Die Menschenrechtskommission schaut jedenfalls mit Sorge auf viele Justiz- und Sicherheitspläne der neuen Regierung. Der Kommissionsvorsitzende Gilbert Pregno sagte, dass „bei uns Menschenrechtlern die roten Ampeln angehen“. Pregno hob die „comparution immédiate“ hervor. In Frankreich gebe es sie, man wolle sie aber wieder abschaffen, weil die Rechte der angeklagten Person nicht ausreichend berücksichtigt würden. Für Pregno sind die Pläne der Regierung eine Konsequenz aus der seiner Meinung nach sehr populistischen Auseinandersetzung mit Menschen, die wegen Drogengeschichten oder Diebstahl festgenommen wurden. Oft hieße es, die Prozeduren seien zu lang: „Aber Prozeduren sind auch Garantien für die Freiheit von Menschen“, sagte Pregno.

Auch dem Juristen Frank Engel (Fokus) ist die „comparution immédiate“ suspekt. Einen „rechtsstaatlichen Kulturbruch“ nennt er sie.
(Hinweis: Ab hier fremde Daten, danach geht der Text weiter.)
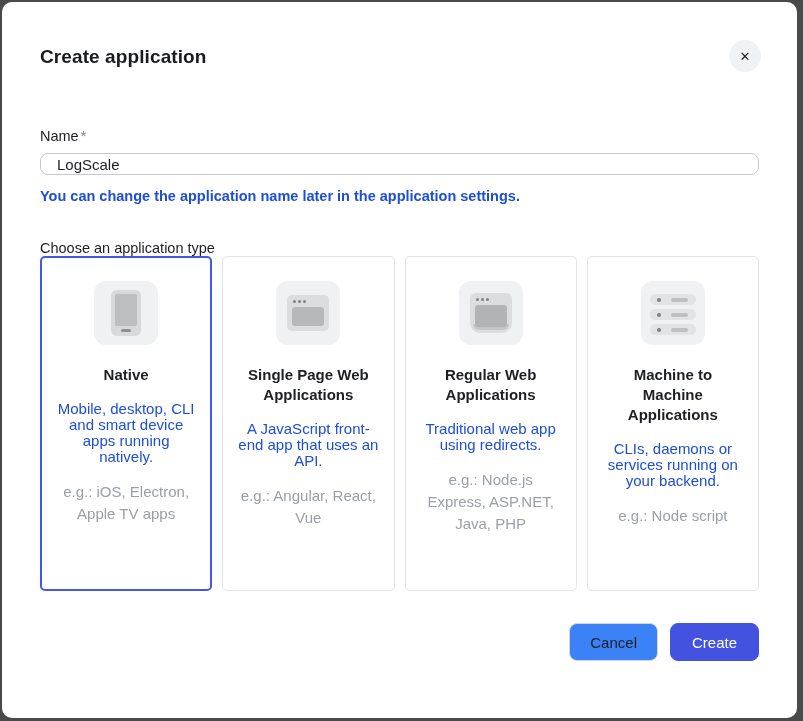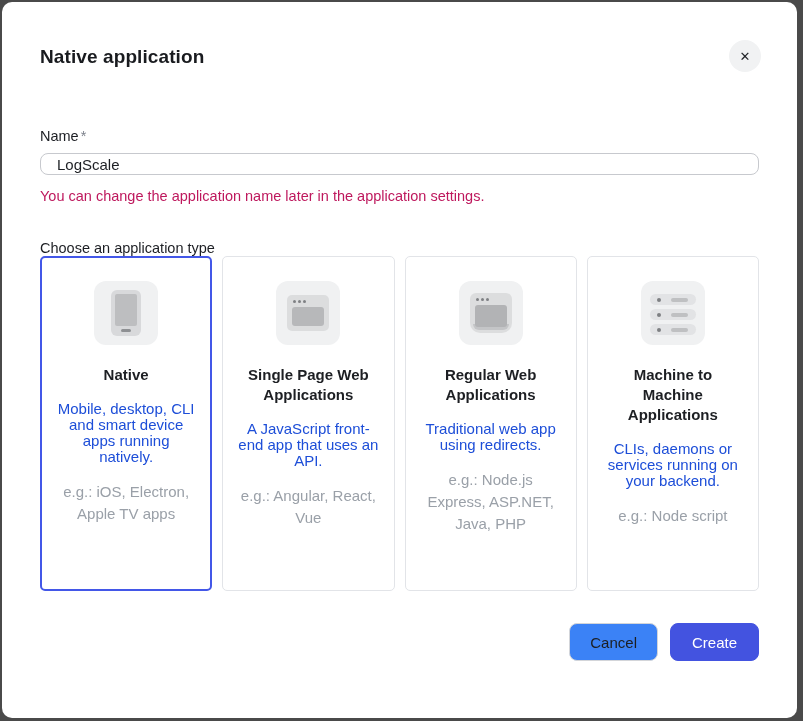"Native application" h1.modal-title { text: Native -> Create }
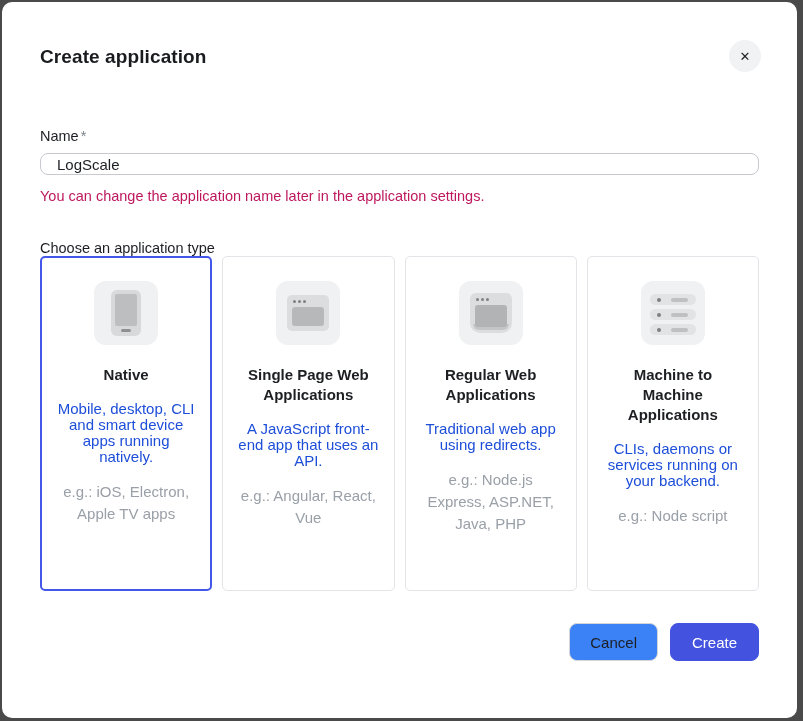"You can change the application" .helper-text { color: #be185d -> #1d4ed8; font-weight: none -> bold }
Was jetzt als sofort bezeichnet würde, werde sich später nur als „etwas schneller“ herausstellen. „Warum also nicht gleich hingehen, weniger dramatische Worte wählen und das tun, was Fokus im Wahlkampf vorgeschlagen hat, nämlich sich die nötigen Ressourcen zu geben, um die jetzige Gerichtsbarkeit dort zu beschleunigen, wo es unter Wahrung rechtsstaatlicher Prinzipien möglich ist?“

Was die neue Regierung machen wird, steht in den Sternen. Genaue Ausführungsbestimmungen sind bisher nicht öffentlich bekannt. Am Ende bleibt die Frage: Was, wenn diese und alle anderen neuen oder neu verpackten Maßnahmen nicht fruchten? Was ist zum Beispiel, wenn sich, wie jüngst in Dublin (Irland) oder in Romans-sur-Isère (Frankreich), eine aufgebrachte Menschenmenge dazu erkoren fühlt, ihr tumbes Demokratieverständnis mit Gewalt durchzusetzen? Wer wird sie bremsen? Gesetze wohl kaum, denn die gibt es auch in Irland und in Frankreich.

Die Antworten sind um ein Vielfaches komplizierter als die jetzt angetretene Regierung in Luxemburg den Bürgern verklickern möchte. Wer in der Diskussion um Sicherheit nur von Repression spricht, hat bereits verloren.